Донорская внушала ужас. Туда приводили живых гореванов, подключали к проводам и трубкам и в течении нескольких месяцев откачивали из них кровь, сперму и другие продукты жизнедеятельности организма. Сперма шла в родильную, где искусственно растили болванки для шурале, кровь на животноводческие нужды, прочее для производства удобрения и другие надобности. Гореван, ставший донором, выкачивался за пару месяцев до нуля, умертвлялся и шел в переработку.

Молотилка была менее страшным местом. Провинившегося горевана отправляли на дробильный конвейер, где он следил за исправностью конвейерных лет. Дробили на них все что угодно: от тяжелой породы, до трупов, перетираемых в комбикорм для свиней. Продержаться тут можно было подольше, но это уж как и кому повезет. Наказанный гореван должен был в случае аварии или засора чинить конвейер, при этом его никто не останавливал, и нередко горе-монтеры оказывались втянуты в зубья молотилки.
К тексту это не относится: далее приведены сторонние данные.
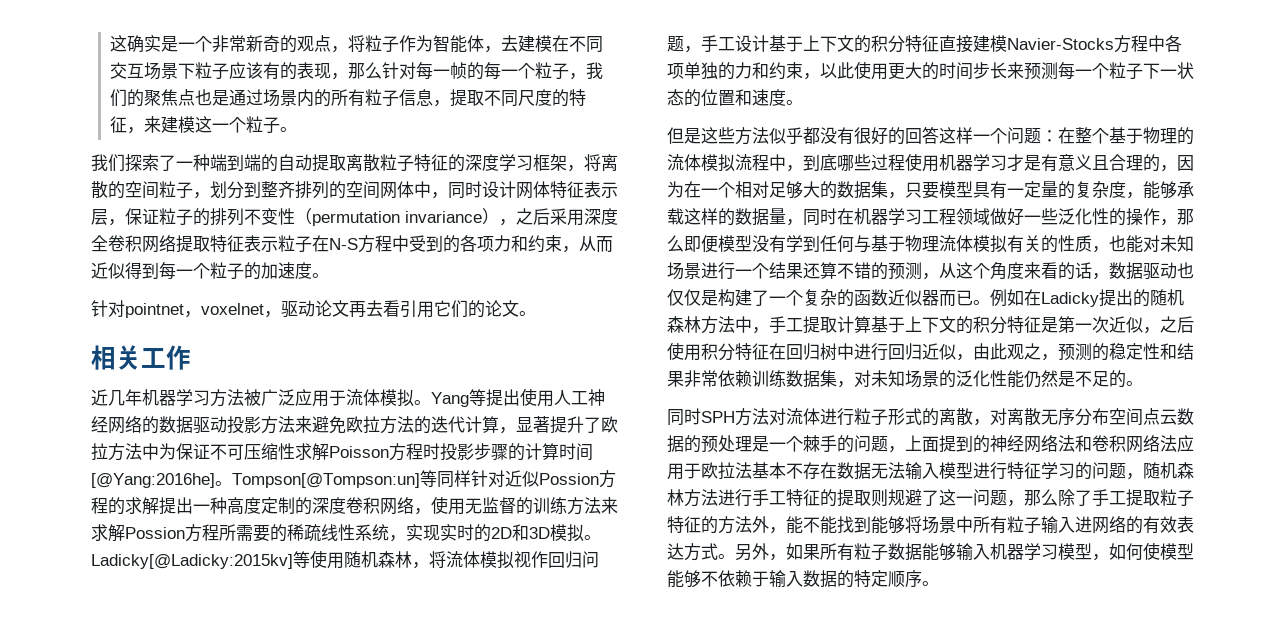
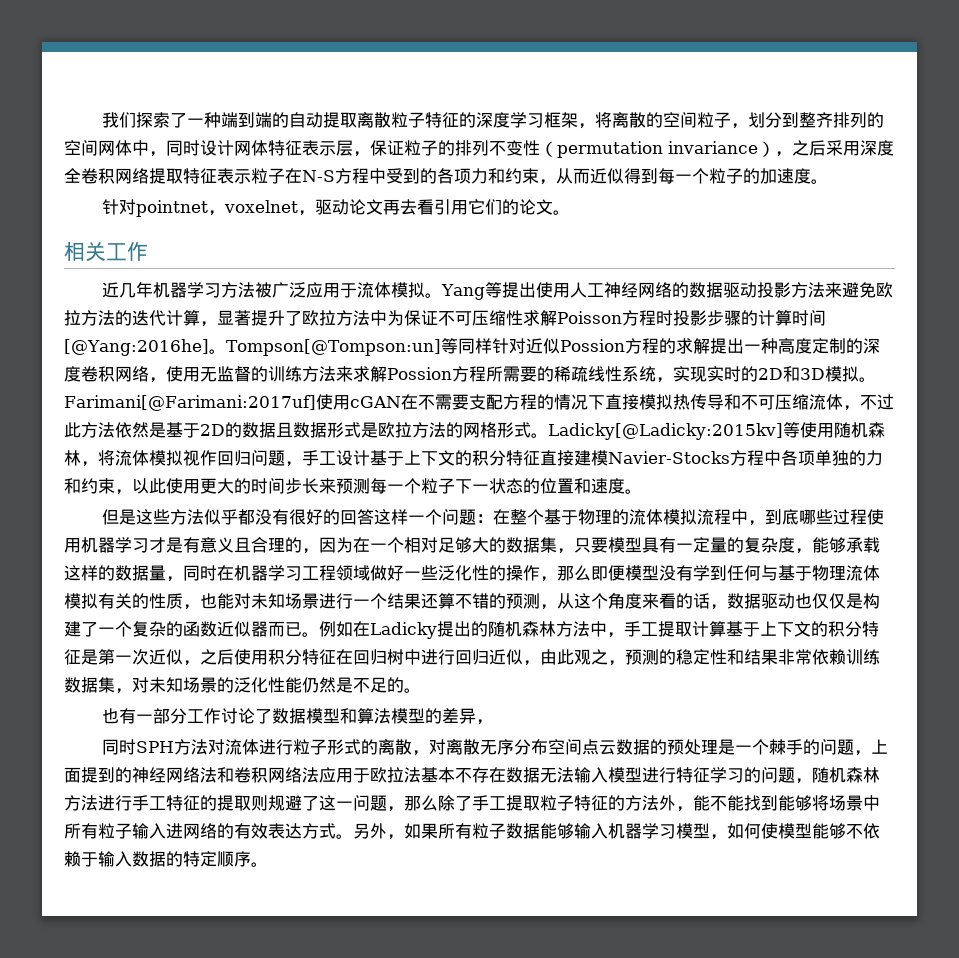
[110,35,604,53] [110,62,604,80] [110,89,587,107] [110,116,298,134] 这确实是一个非常新奇的观点，将粒子作为智能体，去建模在不同交互场景下粒子应该有的表现，那么针对每一帧的每一个粒子，我们的聚焦点也是通过场景内的所有粒子信息，提取不同尺度的特征，来建模这一个粒子。 // -> (102, 120) none
(601, 537) none -> [64,394,894,411] [64,422,548,438] Farimani[@Farimani:2017uf]使用cGAN在不需要支配方程的情况下直接模拟热传导和不可压缩流体，不过此方法依然是基于2D的数据且数据形式是欧拉方法的网格形式。
(1143, 383) none -> [102,708,494,725] // 也有一部分工作讨论了数据模型和算法模型的差异，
Надсмотрщики вытащили Горца за гореванские бараки к поляне каменных мешков. Поляна находилась возле второго бетонного забора с вышками охраны и кольцами колючей проволокой по верху. За вторым забором, Никита уже успел узнать, находилась контрольно-следовая полоса, и второй бетонный забор с вышками охраны. Каждая вышка была оборудована мощным прожектором и пулеметом. Проникнуть на территорию резервации или попытаться сбежать было практически невозможно. Но Никита слышал, что нередко на резервации совершают налеты гореванские партизаны, и чаще всего их налеты оказываются успешными. Стены и пулеметы не останавливают их, партизанам удается вывести из резервации заключённых, при этом они не разбирают кого спасают. Что гореван, что лишенец для них одно и тоже, страдалец, достойный другой жизни.